Крот, который Пьер, лежал спокойно, словно спал. Руки были теплыми, лоб сухим – и никаких признаков жизни. А полный беспечности Шик всего этого словно и не замечал. Его занимало содержимое целлофановых пакетов. Оказалось, что во время похода на чужую виллу он опорожнил холодильники Мэтра и теперь собирался поесть по-человечески. Какая еда в четыре часа утра! А у этого психа сна ни в одном глазу!

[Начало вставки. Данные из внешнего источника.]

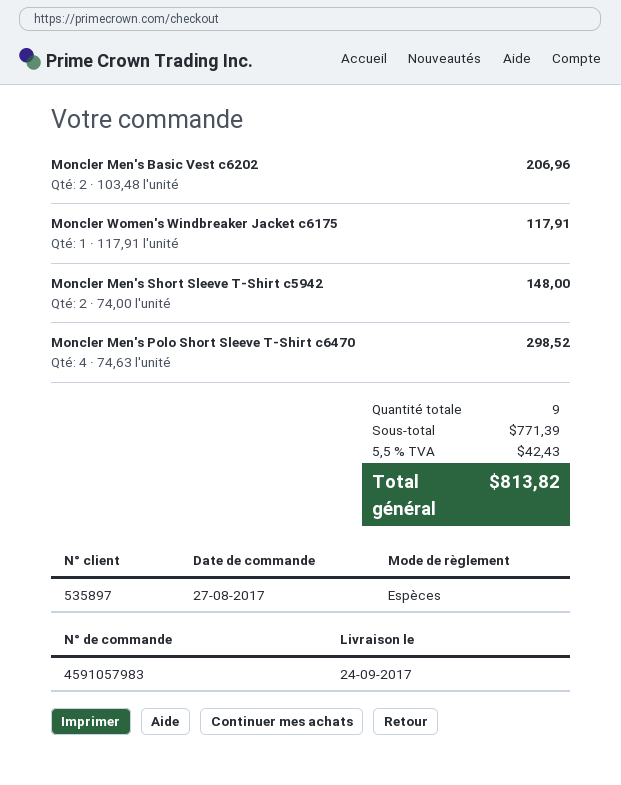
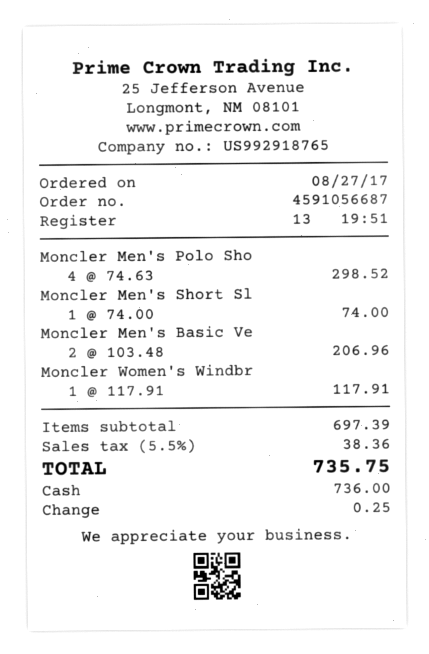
order number: 4591057983 -> 4591056687
Moncler Men's Short Sleeve T-Shirt c5942: 2 x 74.00 = 148.00 -> 1 x 74.00 = 74.00
subtotal: 771.39 -> 697.39
tax: 5.5% = 42.43 -> 5.5% = 38.36
total: 813.82 -> 735.75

– Врача мы звать не будем, – говорил он, сервируя стол. – Ветчина… пожалуйста. Сыр – мой любимый сорт. Отличный десерт. А это что-то с креветками. Отлежится Пьер и получит свою долю. Ты какой коньяк пьешь?
– Армянский.
– И сколько у тебя с собой этих фляжек было? Ведь не одна? Сознайся.
– А тебе-то что до этого?
Кривцова ужасно раздражала беспечность напарника. Сейчас, казалось, самое время обсудить, что делать с товаром, а этот хлыщ только о жратве и думает.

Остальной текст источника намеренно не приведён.